Regione - On. Nucera: “Sul contenuto minimo di succhi il Decreto Balduzzi ha premiato la lunga battaglia della Calabria”


“A partire da gennaio 2013 la soglia minima obbligatoria di succo naturale di frutta nelle bevande analcoliche al gusto di frutta dovrà essere del 20%, con un aumento di ben 8 punti rispetto all'attuale quota del 12%. Un risultato rilevante che premia la battaglia che a livello istituzione, e con le  associazioni di categoria, Coldiretti in primis,  è stata condotta per cercare di risolvere la crisi agrumicola calabrese, e della Piana di Gioia Tauro in particolare”.
E’ quanto dichiara il Segretario Questore del Consiglio regionale on. Giovanni Nucera, sui contenuti del “Decreto Salute” proposto dal Ministro Balduzzi ed approvato in questi giorni dal Governo.

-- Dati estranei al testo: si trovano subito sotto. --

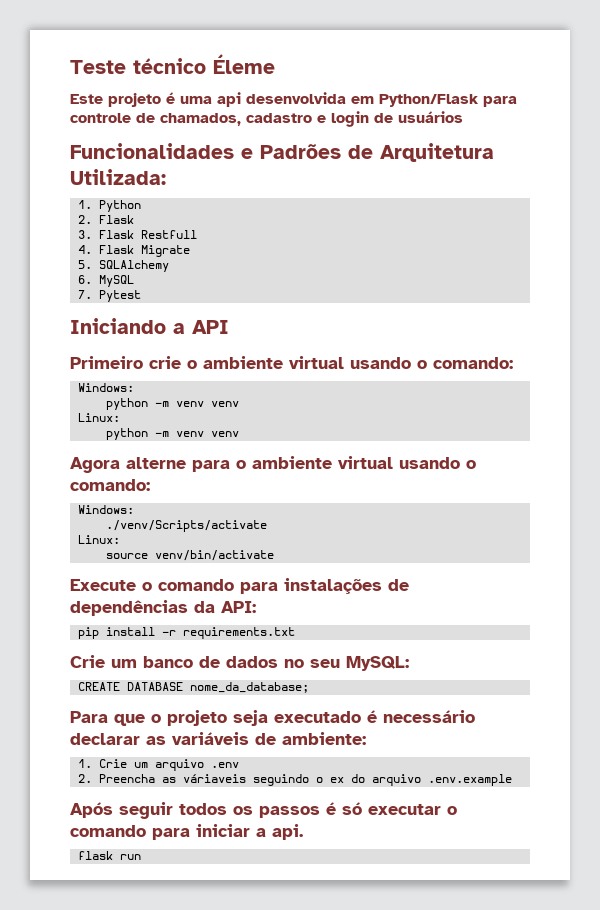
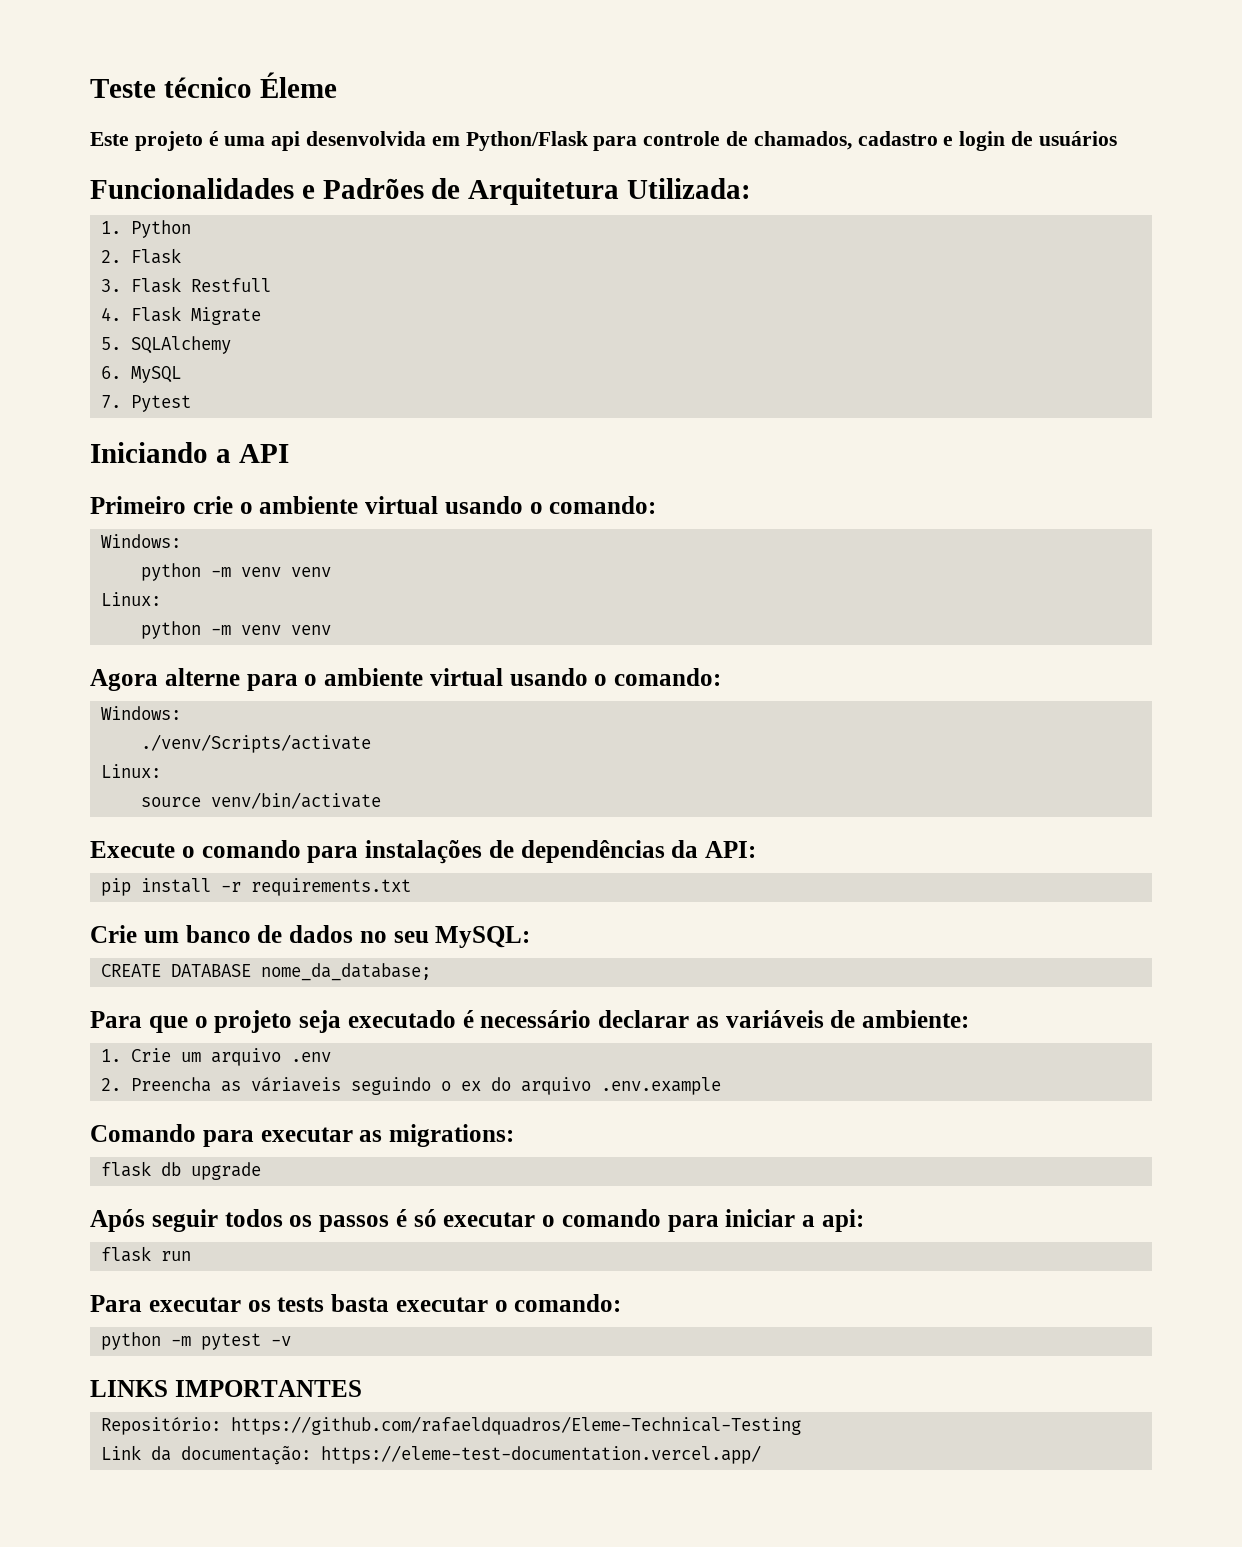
+ Comando para executar as migrations:
+ flask db upgrade
- Após seguir todos os passos é só executar o comando para iniciar a api.
+ Após seguir todos os passos é só executar o comando para iniciar a api:
+ Para executar os tests basta executar o comando:
+ python -m pytest -v
+ LINKS IMPORTANTES
+ Repositório: https://github.com/rafaeldquadros/Eleme-Technical-Testing
+ Link da documentação: https://eleme-test-documentation.vercel.app/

“Il nostro impegno istituzionale, nei termini concessi dal nostro ordinamento nazionale e dalle direttive europee, attraverso ordini del giorno, mozioni ed interpellanze, da me presentate ed approvate dal Consiglio regionale,  che hanno accolto, condiviso e  rilanciato la sollecitazione della Coldiretti e di altre associazioni dei produttori agrumicoli, soprattutto calabresi, ha certamente contribuito a dare  la spinta decisiva alle determinazioni del governo”.
“Più volte – ricorda Nucera – abbiamo denunciato, invitando tutta la politica calabrese ad una energica assunzione di responsabilità, la grave crisi del comparto agrumicolo calabrese, condividendo le valutazioni di Coldiretti Calabria che ha ripetutamente  definito inaccettabili e non più tollerabili le condizioni in cui versa uno dei settori produttivi più importanti del nostro territorio. Nella Piana di Gioia Tauro, nonostante una produzione di qualità, intere coltivazioni di arance restavano incolte sugli alberi, per la scarsa remunerazione imposta da produttori che approfittavano di norme, come quella appunto del contenuto minimo di succo naturale nelle bevande a base di frutta, per imporre ogni loro volere ai produttori, a fronte di investimenti ingenti che paradossalmente si trasformavano in pesanti perdite economiche”.
“Questioni – ricorda a questo proposito l’on. Giovanni Nucera – che sono state anche oggetto di una specifica mozione parlamentare a firma del gruppo dei Popolari e Liberali, con il Sen. Carlo Giovanardi, primo firmatario”.
“E’ un passo importante, sul quale non intendiamo assolutamente arretrare – aggiunge Nucera – che richiama adesso l’attenzione sulla necessità di rilanciare e ristrutturare l’intera filiera di produzione calabrese”.
“E’ un’occasione che non possiamo perdere – argomenta il Segretario Questore del Consiglio regionale – per non perdere i vantaggi che questa  norma,  che abbiamo lungamente sostenuto e sollecitato, oggi ci offre per rendere produttivo uno dei settori imprenditoriali più importanti della nostra economia”.
“Adesso, il nostro impegno deve essere quello di individuare forme e percorsi per determinare una profonda revisione del sistema agrumicolo calabrese,  intervenendo   sulla filiera di produzione, riavviando e rammodernando gli stabilimenti di trasformazione, la catena di distribuzione  per una più efficace e conveniente commercializzazione dei nostri prodotti tra i quali abbiamo l’onore di annoverare  clementine, arance, mandarini e kiwi  migliori d’Europa”.
“Ma il dato più importante che va evidenziato – conclude Nucera – al di là degli aspetti economico imprenditoriali che ci riguardano da vicino, è il miglioramento della qualità di un prodotto, che come è stato già ampiamente rilevato, oltre che garantire i produttori agricoli del nostro Paese, tutela soprattutto i consumatori”.